We have a multiple linear regression model $y = f(x1, x2)$, which has been fitted with measurements of a designed experiment of the input variables $x1$ and $x2$. Based on the design, the complexity of the model function (in our case a 2nd order polynomial) and the inherent measurement uncertainty, we can build a confidence interval on the model predictions. (see Understanding the shape of confidence interval for polynomial regression (MLR))
After our model has been fitted, our goal is to compare the predictions of the model with some supplementary experimental data (model verification).
In a given point $x_1, x_2$, we perform 4 measurements on 4 different days and compare them to the model predictions. Note that:
- the input variable $x1$ cannot directly be controlled with the measurement setup and
- the response variable cannot be measured directly, but is calculated with the measured value of $x_1$.
Due to stochastic variations, the 4 values of the $x_1$ variable differ from each other in the 4 measurements. This, on the one hand has an influence on the measured value and on the other hand on the predicted value of the model.

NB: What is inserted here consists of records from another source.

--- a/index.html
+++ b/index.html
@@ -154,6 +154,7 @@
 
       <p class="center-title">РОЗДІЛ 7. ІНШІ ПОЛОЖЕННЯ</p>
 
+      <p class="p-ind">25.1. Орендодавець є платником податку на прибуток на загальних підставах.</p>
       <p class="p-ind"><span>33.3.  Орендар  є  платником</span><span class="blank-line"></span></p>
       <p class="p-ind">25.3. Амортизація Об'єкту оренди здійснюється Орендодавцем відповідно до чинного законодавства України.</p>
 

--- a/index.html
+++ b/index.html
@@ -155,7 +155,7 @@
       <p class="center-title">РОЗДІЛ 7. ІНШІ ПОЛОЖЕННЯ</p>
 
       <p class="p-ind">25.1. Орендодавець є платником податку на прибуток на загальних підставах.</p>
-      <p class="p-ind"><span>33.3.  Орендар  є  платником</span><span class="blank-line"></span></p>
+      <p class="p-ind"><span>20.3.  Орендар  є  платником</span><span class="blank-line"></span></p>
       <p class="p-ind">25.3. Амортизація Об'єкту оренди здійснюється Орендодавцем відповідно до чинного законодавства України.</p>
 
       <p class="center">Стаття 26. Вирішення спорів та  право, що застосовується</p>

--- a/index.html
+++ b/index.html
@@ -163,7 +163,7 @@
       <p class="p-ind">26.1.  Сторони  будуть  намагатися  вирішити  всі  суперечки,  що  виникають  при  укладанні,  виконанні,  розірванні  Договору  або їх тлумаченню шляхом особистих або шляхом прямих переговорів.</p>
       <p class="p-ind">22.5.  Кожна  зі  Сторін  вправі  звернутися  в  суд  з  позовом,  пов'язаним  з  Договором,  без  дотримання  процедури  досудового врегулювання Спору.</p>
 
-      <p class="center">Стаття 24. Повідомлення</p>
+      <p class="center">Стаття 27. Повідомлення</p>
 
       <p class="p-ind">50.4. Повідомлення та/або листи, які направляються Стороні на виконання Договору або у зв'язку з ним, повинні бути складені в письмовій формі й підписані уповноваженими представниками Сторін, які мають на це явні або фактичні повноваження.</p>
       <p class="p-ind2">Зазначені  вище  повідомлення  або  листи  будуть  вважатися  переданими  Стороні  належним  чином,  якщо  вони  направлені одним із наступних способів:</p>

As is depicted in the figure, the measured values and the predicted values are therefore linked (in the first measurement the value of $x_1$ was lower than in the second measurement, which leads to a lower value of the response variable in the first measurement as well as in the model prediction for the first measurement in comparison to the second measurement).
In order to assess if there is a significant difference between the model and the measurements we perform a paired t-test. In this case the problem is, however, that the t-test does not take into consideration the model uncertainty (calculated with the à priori known confidence interval of the MLR, depicted with error bars in the figure).

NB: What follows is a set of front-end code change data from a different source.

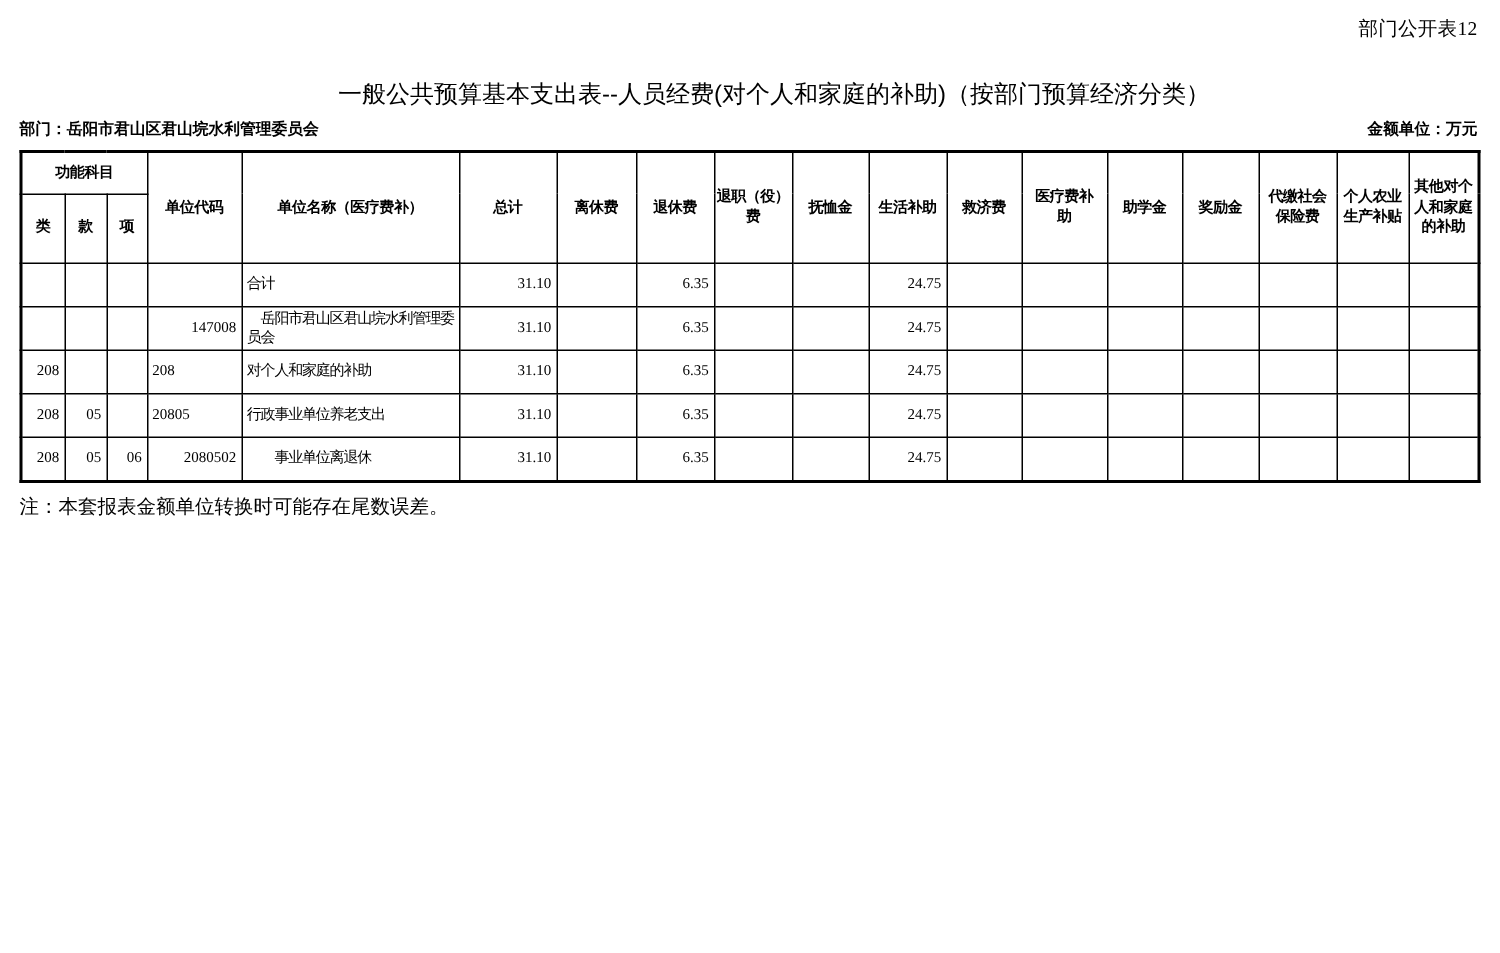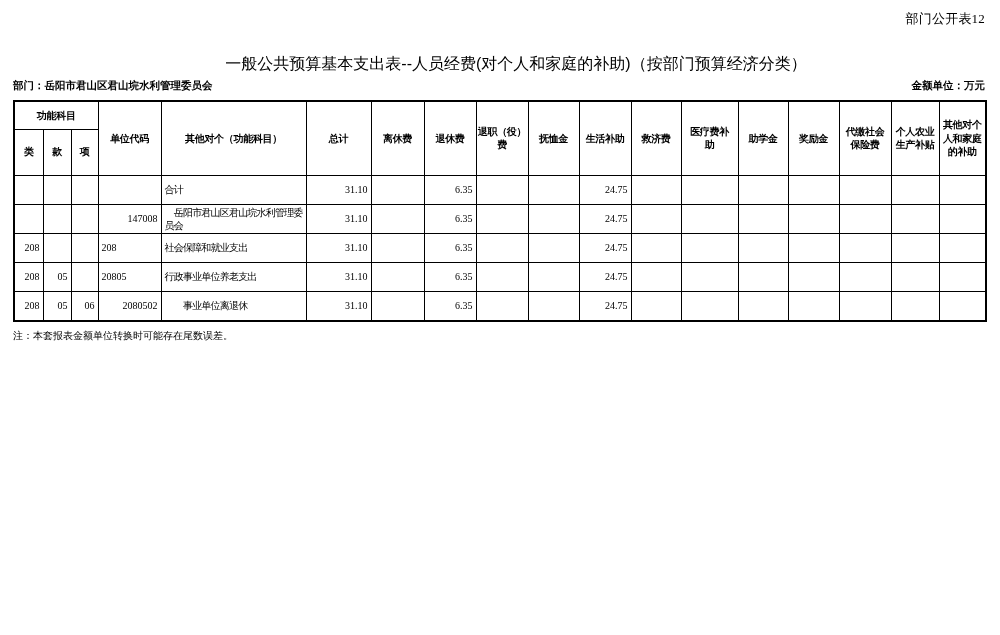--- a/index.html
+++ b/index.html
@@ -137,7 +137,7 @@
       <tr class="hdr-top">
         <th colspan="3">功能科目</th>
         <th rowspan="2">单位代码</th>
-        <th rowspan="2">其他对个（功能科目）</th>
+        <th rowspan="2">单位名称（医疗费补）</th>
         <th rowspan="2">总计</th>
         <th rowspan="2">离休费</th>
         <th rowspan="2">退休费</th>

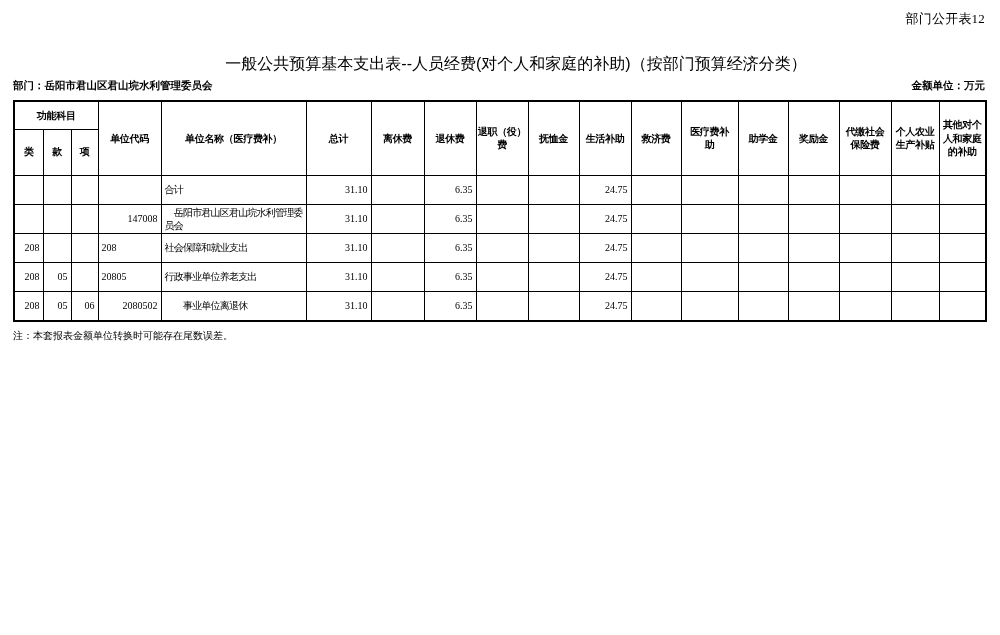--- a/index.html
+++ b/index.html
@@ -211,7 +211,7 @@
           <td class="al-center"></td>
           <td class="al-center"></td>
           <td class="al-left">208</td>
-          <td class="al-left cell-name">社会保障和就业支出</td>
+          <td class="al-left cell-name">对个人和家庭的补助</td>
           <td class="al-right">31.10</td>
           <td class="al-right"></td>
           <td class="al-right">6.35</td>

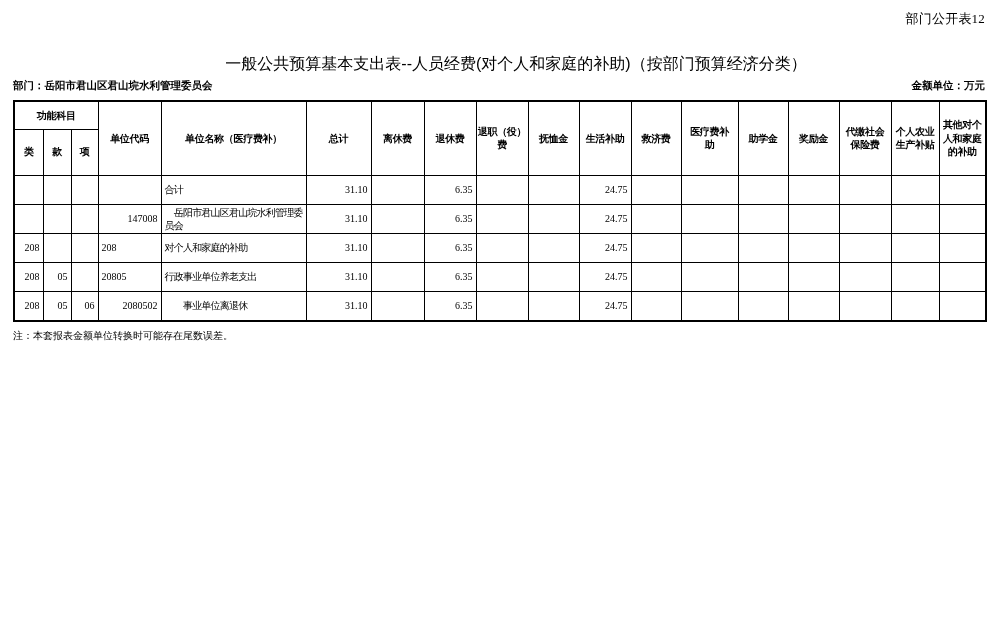--- a/index.html
+++ b/index.html
@@ -95,7 +95,7 @@
     position: absolute;
     top: 329px;
     left: 13px;
-    font-size: 10px;
+    font-size: 13px;
   }
 </style>
 </head>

In the depicted example, the result of the paired t-test would suggest a significant difference, although the difference is clearly always included in the uncertainty of the model.
The figure suggests a positive bias of the model (systematic overestimation of the response variable, but the error is included in the confidence interval).
How could I solve this ?
Suggestion: Perform a supplementary two sample t-test with (i) the mean of the difference with the standard deviation of the difference and (ii) the value 0 with the standard deviation of the model.